How do I grab the content "FOLLOW ME PLEASE"? I tried using

replay_data = raw_replay_data['data']['video_info'][0]
announcement = replay_data['announcement']

But now announcement is a string representing more JSON data. I can't continue indexing announcement['content'] results in TypeError: string indices must be integers.

How can I get the desired string in the "right" way, i.e. respecting the actual structure of the data?

Karl Knechtel
  • 62,466
  • 11
  • 102
  • 153
aquatic7
  • 615
  • 1
  • 6
  • 19
  • I reopened the question after some fixes; it is not a proper duplicate, since it specifically deals with the question of interpreting nested JSON data *as a string that needs to be re-parsed*. Most of the questions that were originally closed as a duplicate of this, should be duplicates of https://stackoverflow.com/questions/12788217/how-to-extract-a-single-value-from-json-response instead; I will edit them. – Karl Knechtel Jul 02 '22 at 01:18

3 Answers3

39

In a single line -

>>> json.loads(data['data']['video_info'][0]['announcement'])['content']
'FOLLOW ME PLEASE'

To help you understand how to access data (so you don't have to ask again), you'll need to stare at your data.

First, let's lay out your data nicely. You can either use json.dumps(data, indent=4), or you can use an online tool like JSONLint.com.

{
    'data': {
        'time': '1515580011',
        'video_info': [{
            'announcement': (    # ***
            """{
                "announcement_id": "6",
                "name": "INS\\u8d26\\u53f7",
                "icon": "http:\\\\/\\\\/liveme.cms.ksmobile.net\\\\/live\\\\/announcement\\\\/2017-08-18_19:44:54\\\\/ins.png",
                "icon_new": "http:\\\\/\\\\/liveme.cms.ksmobile.net\\\\/live\\\\/announcement\\\\/2017-10-20_22:24:38\\\\/4.png",
                "videoid": "15154610218328614178",
                "content": "FOLLOW ME PLEASE",
                "x_coordinate": "0.22",
                "y_coordinate": "0.23"
            }"""),
            'announcement_shop': ''
        }]
    },
    'msg': '',
    'status': '200'
} 

*** Note that the data in the announcement key is actually more json data, which I've laid out on separate lines.

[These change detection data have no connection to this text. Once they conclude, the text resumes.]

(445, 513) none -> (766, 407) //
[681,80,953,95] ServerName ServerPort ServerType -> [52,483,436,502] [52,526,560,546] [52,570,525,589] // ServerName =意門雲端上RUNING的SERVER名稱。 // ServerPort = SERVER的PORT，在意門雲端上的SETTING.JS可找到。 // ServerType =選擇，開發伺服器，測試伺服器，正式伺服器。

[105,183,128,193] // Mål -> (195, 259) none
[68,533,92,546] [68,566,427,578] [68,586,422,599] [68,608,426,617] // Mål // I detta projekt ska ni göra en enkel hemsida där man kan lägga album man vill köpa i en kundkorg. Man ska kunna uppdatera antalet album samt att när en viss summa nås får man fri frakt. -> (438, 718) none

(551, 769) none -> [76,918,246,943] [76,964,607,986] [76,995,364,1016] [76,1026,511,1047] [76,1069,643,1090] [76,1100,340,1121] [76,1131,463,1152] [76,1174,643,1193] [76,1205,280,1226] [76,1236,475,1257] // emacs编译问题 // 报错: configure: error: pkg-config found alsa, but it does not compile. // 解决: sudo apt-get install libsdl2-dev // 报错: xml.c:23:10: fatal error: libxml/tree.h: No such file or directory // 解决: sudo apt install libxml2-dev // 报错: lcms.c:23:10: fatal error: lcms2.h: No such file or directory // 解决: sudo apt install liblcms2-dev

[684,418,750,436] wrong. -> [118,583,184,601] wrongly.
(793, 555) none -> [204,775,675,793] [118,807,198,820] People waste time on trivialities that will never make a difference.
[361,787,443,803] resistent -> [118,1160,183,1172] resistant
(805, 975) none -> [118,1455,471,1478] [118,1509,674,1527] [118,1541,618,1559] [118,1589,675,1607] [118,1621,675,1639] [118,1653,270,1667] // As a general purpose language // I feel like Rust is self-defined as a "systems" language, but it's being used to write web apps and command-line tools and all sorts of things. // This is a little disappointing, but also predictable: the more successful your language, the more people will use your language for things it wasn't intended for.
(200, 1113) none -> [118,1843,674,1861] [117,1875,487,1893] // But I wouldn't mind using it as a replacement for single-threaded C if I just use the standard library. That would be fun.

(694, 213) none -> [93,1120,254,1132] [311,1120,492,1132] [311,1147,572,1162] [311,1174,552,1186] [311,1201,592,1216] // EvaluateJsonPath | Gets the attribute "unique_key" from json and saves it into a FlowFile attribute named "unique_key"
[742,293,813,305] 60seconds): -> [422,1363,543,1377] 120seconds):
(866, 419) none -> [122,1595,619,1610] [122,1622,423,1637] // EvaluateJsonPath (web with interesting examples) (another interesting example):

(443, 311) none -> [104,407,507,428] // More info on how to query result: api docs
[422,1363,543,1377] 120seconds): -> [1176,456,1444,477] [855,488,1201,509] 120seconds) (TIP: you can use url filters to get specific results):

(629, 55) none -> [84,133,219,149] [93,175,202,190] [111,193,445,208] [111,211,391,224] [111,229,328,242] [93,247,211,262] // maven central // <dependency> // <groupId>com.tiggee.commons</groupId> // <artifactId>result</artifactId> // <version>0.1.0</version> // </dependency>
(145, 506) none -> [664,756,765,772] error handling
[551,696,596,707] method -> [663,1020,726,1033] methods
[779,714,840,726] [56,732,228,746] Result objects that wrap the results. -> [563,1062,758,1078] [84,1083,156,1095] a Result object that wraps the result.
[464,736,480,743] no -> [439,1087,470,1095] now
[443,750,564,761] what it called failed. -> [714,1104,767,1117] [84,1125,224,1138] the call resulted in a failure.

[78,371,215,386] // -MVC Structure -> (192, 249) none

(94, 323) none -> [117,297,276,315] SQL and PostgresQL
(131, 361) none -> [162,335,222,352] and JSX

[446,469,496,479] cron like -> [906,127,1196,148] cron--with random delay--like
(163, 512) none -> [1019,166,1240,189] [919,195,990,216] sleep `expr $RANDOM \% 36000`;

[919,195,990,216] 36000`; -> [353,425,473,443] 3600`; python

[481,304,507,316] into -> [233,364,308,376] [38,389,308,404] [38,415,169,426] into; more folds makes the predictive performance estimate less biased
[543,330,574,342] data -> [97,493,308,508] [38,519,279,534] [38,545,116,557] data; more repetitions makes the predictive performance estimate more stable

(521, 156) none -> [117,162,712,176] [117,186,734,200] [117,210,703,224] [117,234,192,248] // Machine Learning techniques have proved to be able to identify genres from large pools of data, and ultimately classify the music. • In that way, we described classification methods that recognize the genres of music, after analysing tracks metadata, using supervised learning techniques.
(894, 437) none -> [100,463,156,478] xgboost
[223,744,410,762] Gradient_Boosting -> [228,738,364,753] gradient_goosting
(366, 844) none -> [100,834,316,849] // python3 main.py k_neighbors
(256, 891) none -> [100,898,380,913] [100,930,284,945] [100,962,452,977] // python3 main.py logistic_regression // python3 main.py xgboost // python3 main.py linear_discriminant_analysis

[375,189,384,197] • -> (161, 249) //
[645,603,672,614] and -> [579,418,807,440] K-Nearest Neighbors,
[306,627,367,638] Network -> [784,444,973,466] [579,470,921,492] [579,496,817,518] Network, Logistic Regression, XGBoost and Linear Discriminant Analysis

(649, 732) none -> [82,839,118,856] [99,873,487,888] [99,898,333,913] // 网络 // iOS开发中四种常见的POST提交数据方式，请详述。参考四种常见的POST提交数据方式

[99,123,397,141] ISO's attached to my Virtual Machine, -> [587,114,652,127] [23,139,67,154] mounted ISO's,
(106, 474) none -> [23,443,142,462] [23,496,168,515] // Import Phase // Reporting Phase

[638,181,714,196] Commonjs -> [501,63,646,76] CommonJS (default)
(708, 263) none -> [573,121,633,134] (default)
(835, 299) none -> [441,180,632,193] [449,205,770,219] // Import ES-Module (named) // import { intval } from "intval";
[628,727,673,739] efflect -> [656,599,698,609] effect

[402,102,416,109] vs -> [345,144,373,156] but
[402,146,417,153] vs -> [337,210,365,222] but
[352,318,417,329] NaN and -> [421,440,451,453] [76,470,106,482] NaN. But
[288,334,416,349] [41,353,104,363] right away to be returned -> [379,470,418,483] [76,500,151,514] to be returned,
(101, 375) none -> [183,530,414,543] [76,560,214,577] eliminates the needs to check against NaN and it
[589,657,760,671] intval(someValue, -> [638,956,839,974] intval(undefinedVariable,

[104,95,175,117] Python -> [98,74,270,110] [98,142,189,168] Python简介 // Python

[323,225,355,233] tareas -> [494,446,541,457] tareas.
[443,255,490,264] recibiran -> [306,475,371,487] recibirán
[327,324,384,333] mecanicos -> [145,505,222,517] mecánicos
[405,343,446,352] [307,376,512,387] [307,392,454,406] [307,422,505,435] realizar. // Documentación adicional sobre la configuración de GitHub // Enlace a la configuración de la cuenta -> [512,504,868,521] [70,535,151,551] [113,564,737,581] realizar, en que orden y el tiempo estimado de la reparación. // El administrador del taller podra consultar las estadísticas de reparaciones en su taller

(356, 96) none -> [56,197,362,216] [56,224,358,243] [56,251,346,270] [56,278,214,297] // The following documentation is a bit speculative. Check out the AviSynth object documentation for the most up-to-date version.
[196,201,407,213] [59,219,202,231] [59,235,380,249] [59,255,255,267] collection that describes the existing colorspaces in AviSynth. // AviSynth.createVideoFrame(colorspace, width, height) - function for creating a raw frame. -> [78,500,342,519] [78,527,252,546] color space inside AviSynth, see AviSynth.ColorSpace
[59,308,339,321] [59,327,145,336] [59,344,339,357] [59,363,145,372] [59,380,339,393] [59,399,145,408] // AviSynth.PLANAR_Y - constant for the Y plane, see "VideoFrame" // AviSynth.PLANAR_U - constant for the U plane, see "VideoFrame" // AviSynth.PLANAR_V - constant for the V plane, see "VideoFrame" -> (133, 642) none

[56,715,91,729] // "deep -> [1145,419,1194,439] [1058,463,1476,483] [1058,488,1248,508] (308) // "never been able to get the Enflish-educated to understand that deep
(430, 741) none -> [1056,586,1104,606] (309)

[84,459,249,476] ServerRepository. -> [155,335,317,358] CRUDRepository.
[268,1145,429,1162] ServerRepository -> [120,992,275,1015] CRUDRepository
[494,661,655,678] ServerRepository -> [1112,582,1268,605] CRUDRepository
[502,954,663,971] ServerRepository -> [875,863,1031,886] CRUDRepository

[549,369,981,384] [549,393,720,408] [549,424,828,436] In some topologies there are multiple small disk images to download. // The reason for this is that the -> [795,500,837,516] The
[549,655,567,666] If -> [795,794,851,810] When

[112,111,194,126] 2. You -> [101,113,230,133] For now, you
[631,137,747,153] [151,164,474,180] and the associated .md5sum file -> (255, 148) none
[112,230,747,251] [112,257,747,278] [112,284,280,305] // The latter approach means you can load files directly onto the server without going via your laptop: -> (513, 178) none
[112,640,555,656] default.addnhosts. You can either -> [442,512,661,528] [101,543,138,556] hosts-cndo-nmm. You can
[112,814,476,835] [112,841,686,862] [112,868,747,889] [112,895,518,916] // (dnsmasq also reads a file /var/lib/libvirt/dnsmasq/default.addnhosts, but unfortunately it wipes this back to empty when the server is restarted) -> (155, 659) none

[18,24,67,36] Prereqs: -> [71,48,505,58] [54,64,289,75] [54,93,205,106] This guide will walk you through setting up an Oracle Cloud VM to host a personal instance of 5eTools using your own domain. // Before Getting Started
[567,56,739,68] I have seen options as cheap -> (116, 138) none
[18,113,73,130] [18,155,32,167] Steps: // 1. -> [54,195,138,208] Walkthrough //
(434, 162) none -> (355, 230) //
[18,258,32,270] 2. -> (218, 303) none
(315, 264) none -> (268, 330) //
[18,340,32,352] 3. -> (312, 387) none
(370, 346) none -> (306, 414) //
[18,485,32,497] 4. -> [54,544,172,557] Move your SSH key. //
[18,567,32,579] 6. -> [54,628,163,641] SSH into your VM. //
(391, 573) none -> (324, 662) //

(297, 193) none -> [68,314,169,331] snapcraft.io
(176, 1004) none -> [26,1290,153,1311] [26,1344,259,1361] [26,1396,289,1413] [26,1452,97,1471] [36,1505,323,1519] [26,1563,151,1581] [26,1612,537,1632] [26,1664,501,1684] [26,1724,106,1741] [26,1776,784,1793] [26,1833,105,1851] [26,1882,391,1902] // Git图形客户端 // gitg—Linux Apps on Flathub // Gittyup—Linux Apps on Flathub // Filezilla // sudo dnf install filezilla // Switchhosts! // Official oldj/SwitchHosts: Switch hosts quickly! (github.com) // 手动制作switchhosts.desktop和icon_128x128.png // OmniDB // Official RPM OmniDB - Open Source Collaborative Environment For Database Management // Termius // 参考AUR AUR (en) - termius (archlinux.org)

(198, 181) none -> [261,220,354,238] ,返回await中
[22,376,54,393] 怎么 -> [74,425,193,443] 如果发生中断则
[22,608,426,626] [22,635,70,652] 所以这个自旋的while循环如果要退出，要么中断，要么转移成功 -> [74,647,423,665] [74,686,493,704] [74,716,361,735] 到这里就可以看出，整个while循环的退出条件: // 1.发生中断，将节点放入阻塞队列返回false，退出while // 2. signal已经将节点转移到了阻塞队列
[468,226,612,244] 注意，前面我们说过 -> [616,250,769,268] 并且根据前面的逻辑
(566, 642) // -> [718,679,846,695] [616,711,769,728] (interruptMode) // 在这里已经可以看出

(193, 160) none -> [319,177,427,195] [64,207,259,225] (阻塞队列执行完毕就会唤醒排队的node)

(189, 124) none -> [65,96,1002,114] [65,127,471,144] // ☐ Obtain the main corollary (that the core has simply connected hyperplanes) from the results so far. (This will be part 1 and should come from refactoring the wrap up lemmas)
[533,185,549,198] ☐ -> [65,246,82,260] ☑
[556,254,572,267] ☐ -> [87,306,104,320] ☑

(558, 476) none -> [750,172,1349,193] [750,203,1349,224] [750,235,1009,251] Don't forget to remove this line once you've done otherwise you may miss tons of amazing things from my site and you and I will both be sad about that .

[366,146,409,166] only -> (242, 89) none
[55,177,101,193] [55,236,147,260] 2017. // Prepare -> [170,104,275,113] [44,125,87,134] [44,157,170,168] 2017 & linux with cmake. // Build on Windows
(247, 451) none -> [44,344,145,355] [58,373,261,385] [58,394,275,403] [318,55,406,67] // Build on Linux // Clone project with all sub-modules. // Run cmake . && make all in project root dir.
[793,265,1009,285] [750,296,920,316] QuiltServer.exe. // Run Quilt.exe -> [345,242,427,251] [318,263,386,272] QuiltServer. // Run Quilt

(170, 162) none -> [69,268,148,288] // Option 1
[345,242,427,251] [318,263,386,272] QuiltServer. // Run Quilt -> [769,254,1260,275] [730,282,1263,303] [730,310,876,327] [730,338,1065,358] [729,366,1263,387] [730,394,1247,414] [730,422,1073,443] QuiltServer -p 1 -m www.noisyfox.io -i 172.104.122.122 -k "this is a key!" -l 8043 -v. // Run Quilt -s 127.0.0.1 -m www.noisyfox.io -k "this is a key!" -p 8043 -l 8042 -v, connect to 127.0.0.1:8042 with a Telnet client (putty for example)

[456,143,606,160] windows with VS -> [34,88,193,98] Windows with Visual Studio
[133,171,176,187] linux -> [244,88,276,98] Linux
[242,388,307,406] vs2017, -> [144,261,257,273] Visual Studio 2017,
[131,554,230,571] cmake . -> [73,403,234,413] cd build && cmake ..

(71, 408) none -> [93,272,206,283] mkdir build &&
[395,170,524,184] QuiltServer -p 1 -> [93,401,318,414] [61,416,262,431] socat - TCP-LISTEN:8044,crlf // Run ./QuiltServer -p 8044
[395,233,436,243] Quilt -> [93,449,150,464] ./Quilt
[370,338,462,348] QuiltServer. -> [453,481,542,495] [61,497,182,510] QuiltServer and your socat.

First, find out where your data resides. You're looking for the data in the content key, which is accessed by the announcement key, which is part of a dictionary inside a list of dicts, which can be accessed by the video_info key, which is in turn accessed by data.

So, in summary, "descend" the ladder that is "data" using the following "rungs" -

  1. data, a dictionary
  2. video_info, a list of dicts
  3. announcement, a dict in the first dict of the list of dicts
  4. content residing as part of json data.

First,

i = data['data']

Next,

j = i['video_info']

Next,

k = j[0] # since this is a list

If you only want the first element, this suffices. Otherwise, you'd need to iterate:

for k in j:
    ...

Next,

l = k['announcement']

Now, l is JSON data. Load it -

import json
m = json.loads(l)

Lastly,

content = m['content']

print(content)
'FOLLOW ME PLEASE'

This should hopefully serve as a guide should you have future queries of this nature.

Martijn Pieters
  • 1,048,767
  • 296
  • 4,058
  • 3,343
cs95
  • 379,657
  • 97
  • 704
  • 746
  • 2
    How can we handle null cases here efficiently . Suppose if no m['content'] is present in JSON – Sebastian Apr 18 '18 at 09:23
  • 1
    @JibinMathew I'd imagine something along the lines of a try-except AttributeError or if block should be more than enough. – cs95 Apr 20 '18 at 15:57
  • I created this method for helper. https://stackoverflow.com/questions/16129652/accessing-json-elements/66275899#66275899 – Elinaldo Monteiro Sep 18 '21 at 21:28
3

You have nested JSON data; the string associated with the 'annoucement' key is itself another, separate, embedded JSON document.

You'll have to decode that string first:

import json

replay_data = raw_replay_data['data']['video_info'][0]
announcement = json.loads(replay_data['announcement'])
print(announcement['content'])

then handle the resulting dictionary from there.

Martijn Pieters
  • 1,048,767
  • 296
  • 4,058
  • 3,343
-2

The content of "announcement" is another JSON string. Decode it and then access its contents as you were doing with the outer objects.

Ignacio Vazquez-Abrams
  • 776,304
  • 153
  • 1,341
  • 1,358